The Coronavirus Disease 2019 (COVID-19) continues to be a major source of morbidity and mortality across the globe. Current medical therapy against COVID-19 includes drugs that work by inhibiting viral entry into the cell, inhibiting SARS-CoV2 RNA, inhibiting viral proteases, inhibiting host factors crucial for infection, and immunomodulators [1]. However, most of these therapies are limited by their high cost and parenteral administration that needs to be performed in an in-hospital setting by trained medical staff to avoid adverse effects [1,2]. Thus, there is an urgent need for effective oral agents, especially in non-hospitalized patients. Molnupiravir, an oral RdRp inhibitor exhibiting advantageous pharmacokinetics, has recently attracted attention due to its ability to inhibit viral replication, reduce viral load rapidly and cause fast recovery [3]. Several trials of molnupiravir have been in COVID-19 patients but may have been underpowered to detect a decrease in mortality. Hence, we conducted this meta-analysis to increase the statistical power of the available evidence by combining it and evaluating the safety and efficacy of molnupiravir for the treatment of COVID-19 patients.

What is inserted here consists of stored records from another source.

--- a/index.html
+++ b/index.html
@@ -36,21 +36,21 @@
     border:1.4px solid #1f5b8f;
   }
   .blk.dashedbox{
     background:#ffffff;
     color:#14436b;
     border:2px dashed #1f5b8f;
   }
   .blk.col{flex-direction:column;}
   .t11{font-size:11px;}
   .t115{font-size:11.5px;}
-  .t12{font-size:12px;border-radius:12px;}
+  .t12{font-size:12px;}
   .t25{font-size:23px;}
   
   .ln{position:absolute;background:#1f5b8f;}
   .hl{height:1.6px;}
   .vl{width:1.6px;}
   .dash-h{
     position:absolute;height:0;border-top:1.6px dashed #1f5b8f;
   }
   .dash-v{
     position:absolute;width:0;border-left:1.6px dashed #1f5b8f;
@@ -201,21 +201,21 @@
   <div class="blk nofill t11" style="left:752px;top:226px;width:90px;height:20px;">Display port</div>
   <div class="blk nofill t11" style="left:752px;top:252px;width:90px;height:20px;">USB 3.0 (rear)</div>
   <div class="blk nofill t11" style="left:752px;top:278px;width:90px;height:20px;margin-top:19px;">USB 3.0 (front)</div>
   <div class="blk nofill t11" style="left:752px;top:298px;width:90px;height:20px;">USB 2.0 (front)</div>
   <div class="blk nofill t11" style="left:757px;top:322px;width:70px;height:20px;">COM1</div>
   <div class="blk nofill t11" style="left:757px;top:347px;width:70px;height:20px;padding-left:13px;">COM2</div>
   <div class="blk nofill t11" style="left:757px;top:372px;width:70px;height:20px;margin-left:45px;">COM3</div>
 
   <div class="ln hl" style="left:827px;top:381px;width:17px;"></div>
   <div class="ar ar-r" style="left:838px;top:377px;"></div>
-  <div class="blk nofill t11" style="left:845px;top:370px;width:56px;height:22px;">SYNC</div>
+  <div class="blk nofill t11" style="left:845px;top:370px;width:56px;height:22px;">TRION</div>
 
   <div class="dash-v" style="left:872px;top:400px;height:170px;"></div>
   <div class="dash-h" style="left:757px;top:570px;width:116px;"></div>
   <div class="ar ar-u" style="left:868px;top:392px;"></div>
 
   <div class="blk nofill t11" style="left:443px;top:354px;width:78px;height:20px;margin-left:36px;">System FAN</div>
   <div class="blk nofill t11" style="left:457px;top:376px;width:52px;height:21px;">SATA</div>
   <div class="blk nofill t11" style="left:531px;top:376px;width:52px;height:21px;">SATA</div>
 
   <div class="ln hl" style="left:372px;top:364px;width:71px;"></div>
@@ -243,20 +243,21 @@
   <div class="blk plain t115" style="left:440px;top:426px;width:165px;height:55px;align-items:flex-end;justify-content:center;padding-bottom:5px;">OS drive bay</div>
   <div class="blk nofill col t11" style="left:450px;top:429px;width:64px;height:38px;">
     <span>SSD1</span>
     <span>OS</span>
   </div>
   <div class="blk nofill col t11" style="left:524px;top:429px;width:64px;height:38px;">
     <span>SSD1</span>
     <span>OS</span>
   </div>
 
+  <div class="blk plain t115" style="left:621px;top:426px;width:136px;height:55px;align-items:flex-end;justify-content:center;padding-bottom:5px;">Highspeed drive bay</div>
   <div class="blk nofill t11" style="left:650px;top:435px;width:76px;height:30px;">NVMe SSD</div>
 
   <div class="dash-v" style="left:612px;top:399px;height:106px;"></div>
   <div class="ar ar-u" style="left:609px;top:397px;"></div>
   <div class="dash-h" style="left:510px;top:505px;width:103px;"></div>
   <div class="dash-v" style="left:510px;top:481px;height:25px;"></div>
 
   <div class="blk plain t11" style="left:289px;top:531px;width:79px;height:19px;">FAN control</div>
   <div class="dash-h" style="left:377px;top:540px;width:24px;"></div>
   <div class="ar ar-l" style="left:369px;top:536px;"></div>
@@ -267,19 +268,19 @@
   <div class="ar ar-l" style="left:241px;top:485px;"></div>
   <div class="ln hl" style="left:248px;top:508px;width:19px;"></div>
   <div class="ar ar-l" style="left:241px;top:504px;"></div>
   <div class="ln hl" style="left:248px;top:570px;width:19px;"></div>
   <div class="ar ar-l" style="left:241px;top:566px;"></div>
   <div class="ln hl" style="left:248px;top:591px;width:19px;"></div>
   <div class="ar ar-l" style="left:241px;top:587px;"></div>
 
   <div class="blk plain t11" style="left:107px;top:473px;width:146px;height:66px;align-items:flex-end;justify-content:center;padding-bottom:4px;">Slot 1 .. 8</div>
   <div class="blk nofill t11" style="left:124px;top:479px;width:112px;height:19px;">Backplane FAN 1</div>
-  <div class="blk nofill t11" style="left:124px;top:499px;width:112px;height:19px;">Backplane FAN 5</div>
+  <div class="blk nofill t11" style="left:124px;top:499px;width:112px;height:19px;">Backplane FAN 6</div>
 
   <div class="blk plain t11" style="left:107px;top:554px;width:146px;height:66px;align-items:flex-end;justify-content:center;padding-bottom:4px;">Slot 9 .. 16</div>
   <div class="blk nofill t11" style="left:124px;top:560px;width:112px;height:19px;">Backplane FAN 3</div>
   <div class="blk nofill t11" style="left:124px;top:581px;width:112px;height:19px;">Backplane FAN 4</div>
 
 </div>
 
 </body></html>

This meta-analysis was registered in PROSPERO (CRD42022320099) and conducted according to the guidance in the Cochrane Handbook for Systematic Reviews of Interventions [4]. A comprehensive search of PubMed, Embase and the Cochrane Library was carried out from inception to March 2022 using a search strategy consisting of the following terms: (“COVID-19″ or “coronavirus disease 2019″ or “novel coronavirus" or “SARS-CoV-2″) AND (“Molnupiravir" or “EIDD-2801″ or “MK-4482″). Additionally, ClinicalTrials.gov and grey literature sources (Open Access Theses and Dissertations [OATD] and OpenGrey) were searched to retrieve any additional studies. The reference lists of relevant articles were also screened. Only randomized controlled trials (RCTs) evaluating molnupiravir in COVID-19 patients were considered eligible for our meta-analysis. Out of a total of 170 articles that were obtained through our search, we finally included 6 randomized controlled trials (RCTs) consisting of 3481 patients. The summary of included trials is presented in Table 1 . The revised Cochrane Risk of Bias Tool (RoB 2.0) was used to assess the quality of included trials; all trials were found to be at a low risk of bias. Our primary outcomes were 28–30 day mortality and hospitalization. RevMan 5.4 was used to pool data using a random-effects model with risk ratios (RRs) and mean differences (MDs) as effect measures.

Table 1

Summary of characteristics of included studies.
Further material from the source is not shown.